К удивлению Клима, мужчина выслушал его довольно внимательно и, пропустив мимо ушей замечание о нежелании помочь ближнему, задумчиво произнёс:
– Так вот отчего весь этот переполох. Теперь я понимаю, почему Барилоче приказал закрыть шторами окна и не выходить из здания. Дело вовсе не в учебной воздушной тревоге. Клим, у меня к вам предложение. Здесь неподалёку есть уютная кофейня сеньора Луиджи. После вашего купания чашечка горячего кофе будет в самый раз. Вот там мы с удовольствием выслушаем вашу невероятную историю, и затем подумаем, чем можем помочь.
– Серж! – неожиданно возмутилась Ольга Павловна. – Где твои манеры? Неужели ты не видишь, что мы просто обязаны пригласить Клима к нам домой? Ему нужна сухая одежда, мальчик совсем мокрый, так недолго и заболеть. И потом, я так соскучилась по русской речи. Пусть Клим расскажет, какая она сейчас – советская Россия и мой любимый Санкт-Петербург!
После этих слов Ольга Павловна вздохнула так протяжно, что Клим почувствовал её тоску почти физически.
Глава тринадцатая
Глядя в широкое окно на резвившихся в загоне лошадей, Ева нервно потёрла руки и поднесла их к лицу:
– Как же долго я мечтала принять ванную, чтобы смыть с себя зловоние подводной лодки. Но оно настолько стойкое, что я до сих пор ощущаю его на своей коже.

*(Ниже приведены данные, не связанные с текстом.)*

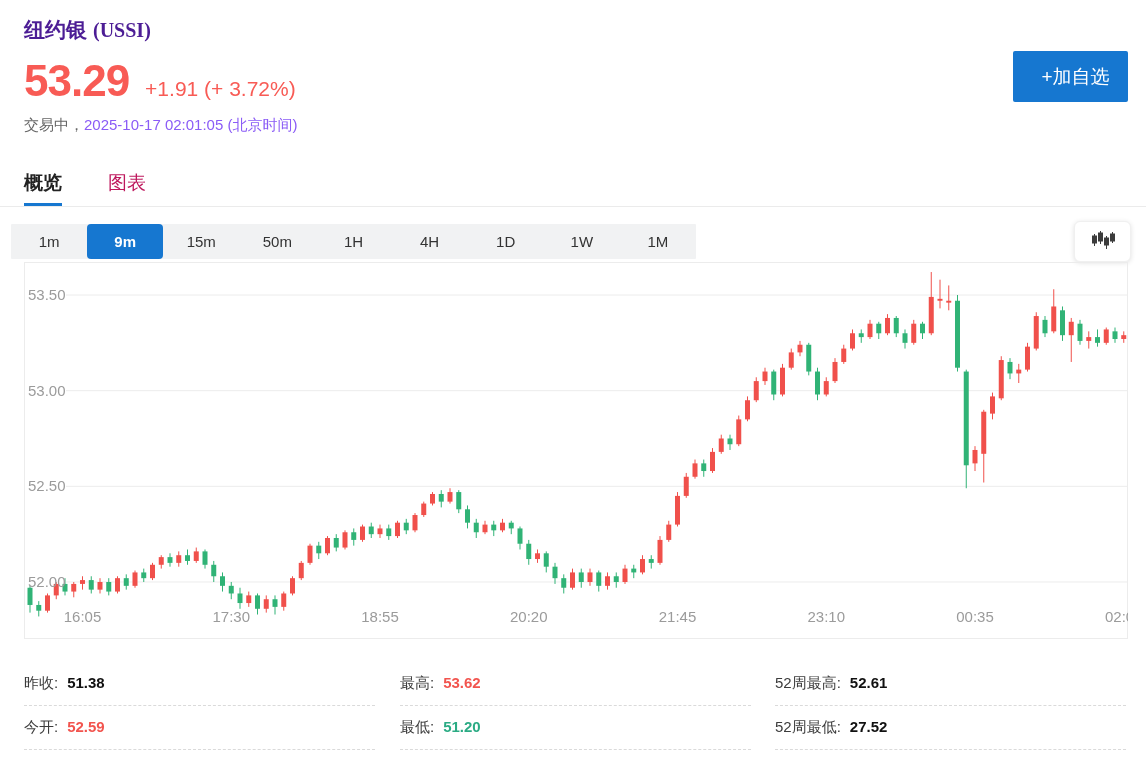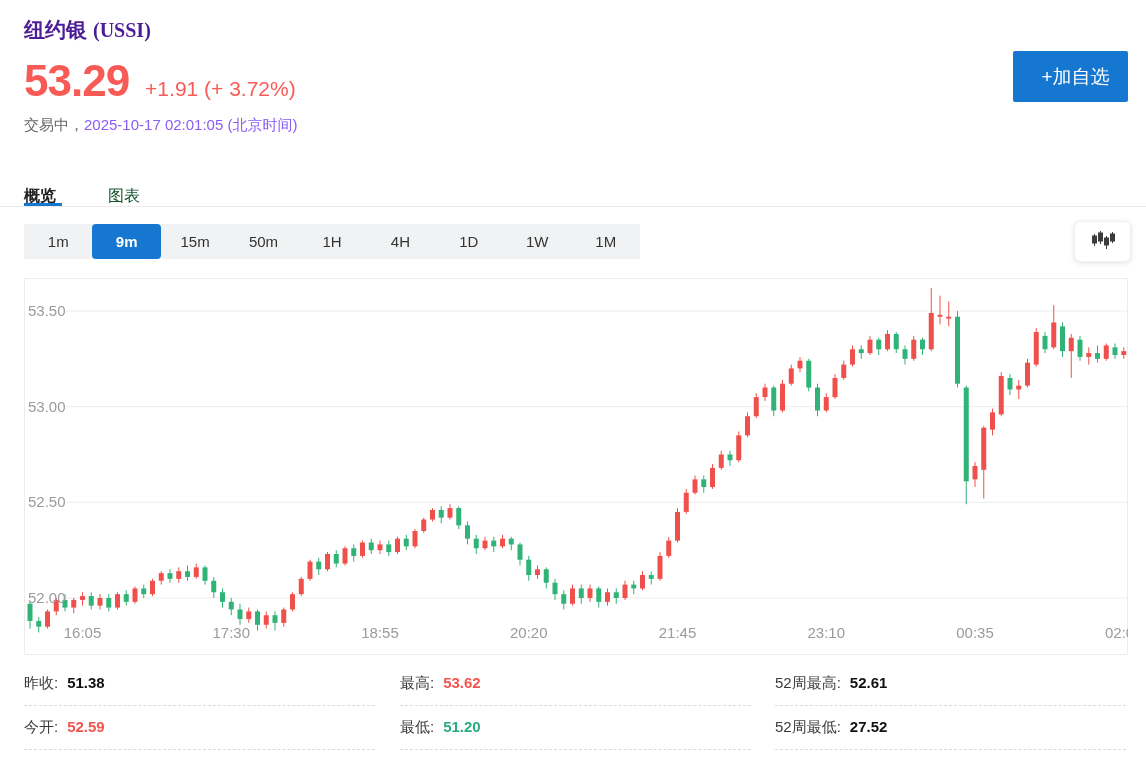--- a/index.html
+++ b/index.html
@@ -19,7 +19,7 @@
        border-radius:2px;color:#fff;font-size:19px;cursor:pointer;font-family:inherit;padding-left:16px;}
 
   
-  .tab{top:170px;font-size:16px;cursor:pointer;margin-top:16px;}
+  .tab{top:170px;font-size:19px;cursor:pointer;}
   #tab-overview{left:24px;font-weight:bold;color:#222;}
   #tab-chart{left:108px;color:#14532d;}
   #tab-divider{left:0;top:206px;width:1146px;border-top:1px solid #ebebeb;}

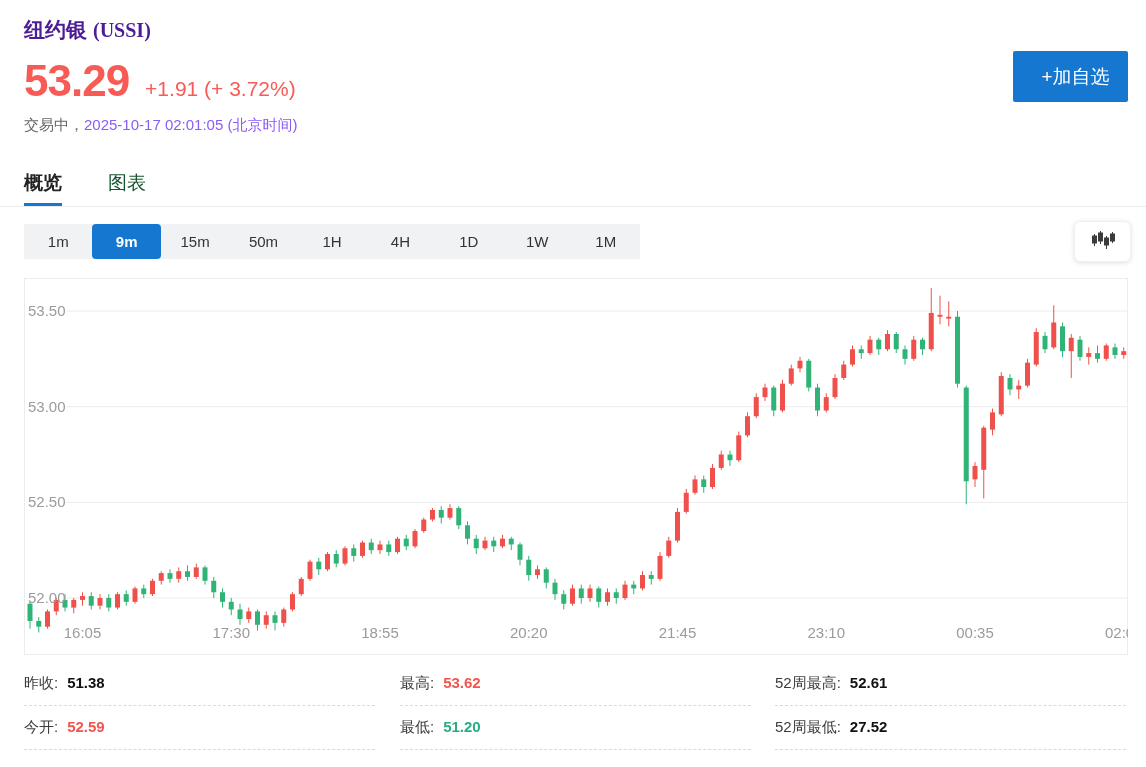--- a/index.html
+++ b/index.html
@@ -21,7 +21,7 @@
   
   .tab{top:170px;font-size:19px;cursor:pointer;}
   #tab-overview{left:24px;font-weight:bold;color:#222;}
-  #tab-chart{left:108px;color:#14532d;}
+  #tab-chart{left:108px;color:#be185d;}
   #tab-divider{left:0;top:206px;width:1146px;border-top:1px solid #ebebeb;}
   #tab-underline{left:24px;top:203px;width:38px;height:3px;background:#1677d0;}
 

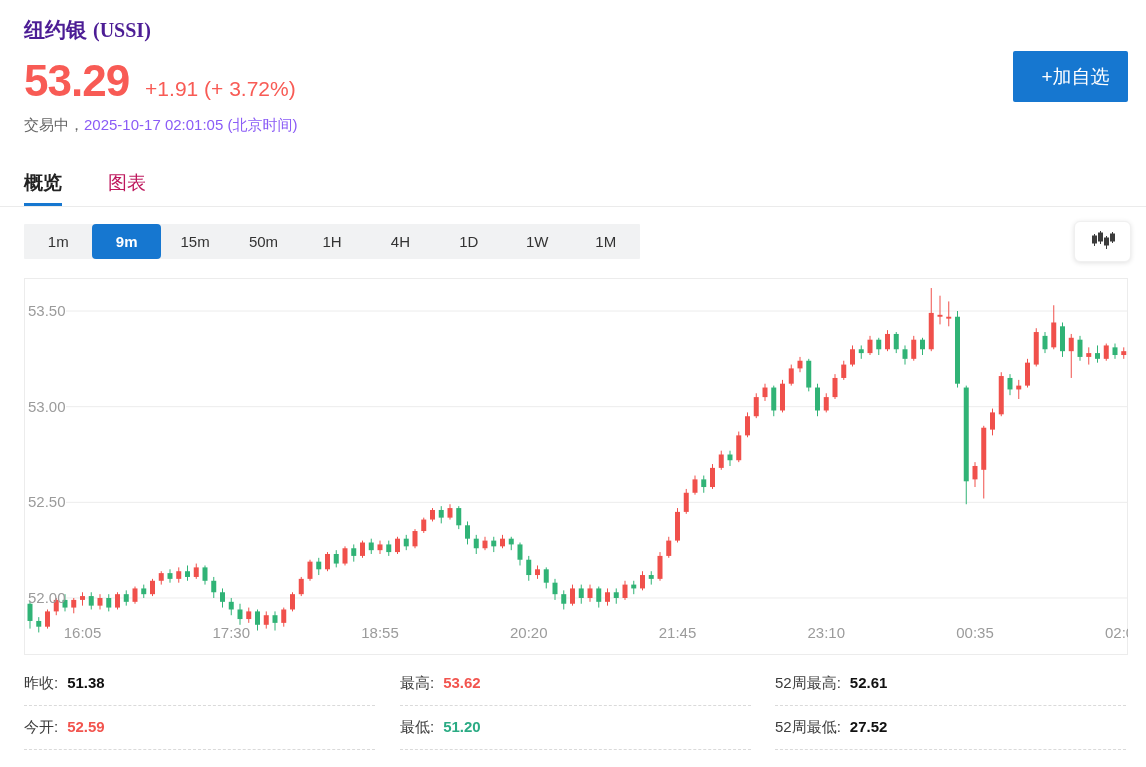--- a/index.html
+++ b/index.html
@@ -26,7 +26,7 @@
   #tab-underline{left:24px;top:203px;width:38px;height:3px;background:#1677d0;}
 
   
-  #timeframe-bar{left:24px;top:224px;width:616px;height:35px;background:#f1f2f3;border-radius:1px;
+  #timeframe-bar{left:11px;top:224px;width:685px;height:35px;background:#f1f2f3;border-radius:1px;
        display:flex;align-items:stretch;}
   .tf-btn{flex:1;display:flex;align-items:center;justify-content:center;font-size:15px;color:#333;
        border-radius:4px;margin:1px 0;cursor:pointer;}

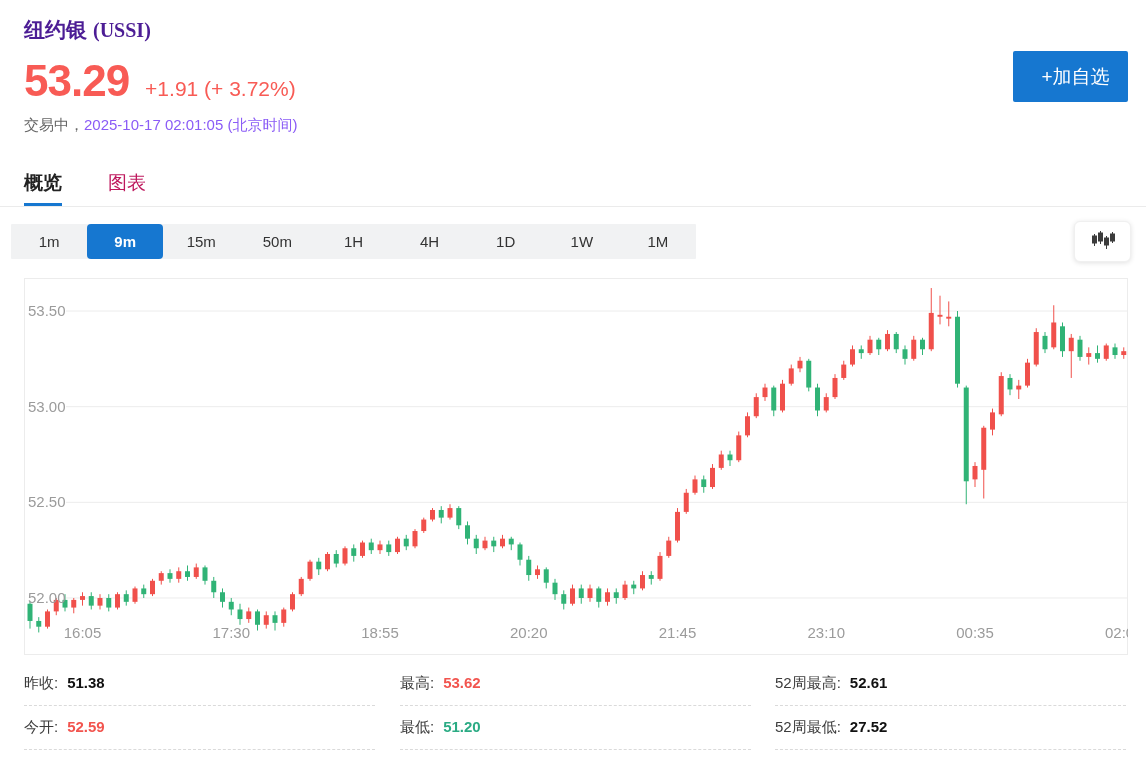--- a/index.html
+++ b/index.html
@@ -37,7 +37,7 @@
        justify-content:center;cursor:pointer;}
 
   
-  #chart-wrap{left:24px;top:278px;width:1104px;height:305px;}
+  #chart-wrap{left:24px;top:262px;width:1104px;height:305px;}
   #chart-svg{display:block;}
   #chart-svg text{font-family:"Liberation Sans","DejaVu Sans",sans-serif;font-size:15px;fill:#9b9b9b;}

– Это мнимость, – нехотя ответил Гитлер. – Я ничего не чувствую.
Но Ева в свойственной ей манере уже переключилась на другую тему и, распахнув шторы, указала на протянувшуюся вдоль пастбища длинную изгородь.
– Мы здесь словно в клетке. А я хочу свободы, я хочу прокатиться в город. Сколько ещё мы будем прятаться?

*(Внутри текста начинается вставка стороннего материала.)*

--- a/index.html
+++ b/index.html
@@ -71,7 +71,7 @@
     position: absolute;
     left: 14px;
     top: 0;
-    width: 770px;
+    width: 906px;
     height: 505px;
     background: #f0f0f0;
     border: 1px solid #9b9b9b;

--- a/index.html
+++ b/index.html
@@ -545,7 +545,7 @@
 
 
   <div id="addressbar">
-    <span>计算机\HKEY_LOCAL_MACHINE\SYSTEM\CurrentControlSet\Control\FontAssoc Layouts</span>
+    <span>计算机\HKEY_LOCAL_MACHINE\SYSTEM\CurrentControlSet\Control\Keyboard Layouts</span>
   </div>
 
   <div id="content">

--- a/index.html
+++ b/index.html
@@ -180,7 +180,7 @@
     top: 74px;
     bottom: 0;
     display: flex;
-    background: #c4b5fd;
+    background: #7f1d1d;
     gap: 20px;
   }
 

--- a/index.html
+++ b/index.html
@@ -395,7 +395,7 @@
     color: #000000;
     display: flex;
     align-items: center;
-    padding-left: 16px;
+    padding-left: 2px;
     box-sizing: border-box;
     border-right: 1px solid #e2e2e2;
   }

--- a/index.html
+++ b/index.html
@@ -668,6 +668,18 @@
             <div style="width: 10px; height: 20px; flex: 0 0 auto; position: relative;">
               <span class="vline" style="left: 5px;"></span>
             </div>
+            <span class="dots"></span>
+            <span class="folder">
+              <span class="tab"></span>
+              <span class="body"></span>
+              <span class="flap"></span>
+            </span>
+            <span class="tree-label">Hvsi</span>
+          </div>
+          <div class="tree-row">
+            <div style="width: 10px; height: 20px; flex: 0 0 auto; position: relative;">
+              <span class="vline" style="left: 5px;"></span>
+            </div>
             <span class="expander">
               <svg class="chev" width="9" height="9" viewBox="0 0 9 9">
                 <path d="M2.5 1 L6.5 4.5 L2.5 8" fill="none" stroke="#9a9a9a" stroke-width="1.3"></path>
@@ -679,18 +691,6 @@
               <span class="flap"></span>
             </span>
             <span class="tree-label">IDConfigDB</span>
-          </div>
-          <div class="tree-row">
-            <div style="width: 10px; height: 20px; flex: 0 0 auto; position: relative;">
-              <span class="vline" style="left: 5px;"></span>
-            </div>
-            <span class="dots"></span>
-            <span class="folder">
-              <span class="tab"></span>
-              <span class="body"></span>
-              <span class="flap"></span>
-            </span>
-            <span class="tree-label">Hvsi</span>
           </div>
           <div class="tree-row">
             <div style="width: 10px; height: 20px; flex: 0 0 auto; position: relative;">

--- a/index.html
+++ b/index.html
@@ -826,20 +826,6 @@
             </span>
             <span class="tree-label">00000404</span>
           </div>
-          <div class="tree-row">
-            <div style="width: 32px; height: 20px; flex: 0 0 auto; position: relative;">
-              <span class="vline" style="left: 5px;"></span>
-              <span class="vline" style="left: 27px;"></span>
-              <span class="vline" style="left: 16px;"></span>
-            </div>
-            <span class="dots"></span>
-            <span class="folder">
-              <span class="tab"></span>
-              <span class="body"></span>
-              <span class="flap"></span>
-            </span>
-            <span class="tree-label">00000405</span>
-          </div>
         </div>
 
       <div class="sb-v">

– Я жду Бормана, – отмахнулся Гитлер. – Отойди от окна, а то хозяин ранчо опять решит, что нам что-нибудь нужно.
Огромное поместье, в котором они жили, обнесённое колючей проволокой и предупреждающими надписями, располагалось у озера с буйно заросшими берегами с одной стороны и просторным лугом – с другой. За лугом пролегал редкий лиственный лес, в котором Гитлер не раз замечал не желающую попадаться на глаза охрану. Владелец ранчо, метис средних лет, с красновато-бронзовой, как у рептилии, кожей, уверенный, что ведёт свой род едва ли не от самого конкистадора Гонсало Писарро, никогда не был в Европе, но это не мешало ему утверждать, что на всю огромную Аргентину он самый пылкий патриот Германии. О своих гостях он знал лишь то, что это высокопоставленные богатые немцы с собственной охраной, небольшой свитой и куда более солидными, чем у него, банковскими счетами. Этого было достаточно, чтобы состоятельный гаучо и большой любитель лошадей Карлос Идао Хесель лез из кожи вон, дабы предугадать каждое их желание. Из всех гостей больше всего ему нравился жизнерадостный, моложавый, с военной выправкой мужчина, представившийся Германом. С ним и парой охранников они устраивали покерные вечеринки, часто заканчивающиеся далеко за полночь. И что самое главное, Герман любил лошадей и хорошо в них разбирался. Дама Карлосу показалась взбалмошной, капризной богачкой, глядящей свысока на каждого, кто посмел попасться ей на глаза. Её он старался избегать, но если сталкивался, то улыбался во весь рот, приняв вид внимательного, гостеприимного, но всё-таки хозяина этого ранчо. А вот главного гостя Карлос откровенно побаивался. Всегда угрюм, молчалив, замкнут. Однажды, желая угодить, Карлос принёс в зал свежевыжатый сок из земляничной гуавы и увидел, что его гость сидит в кресле со стеклянным неподвижным взглядом, словно застывшее изваяние, и безмолвно смотрит в стену.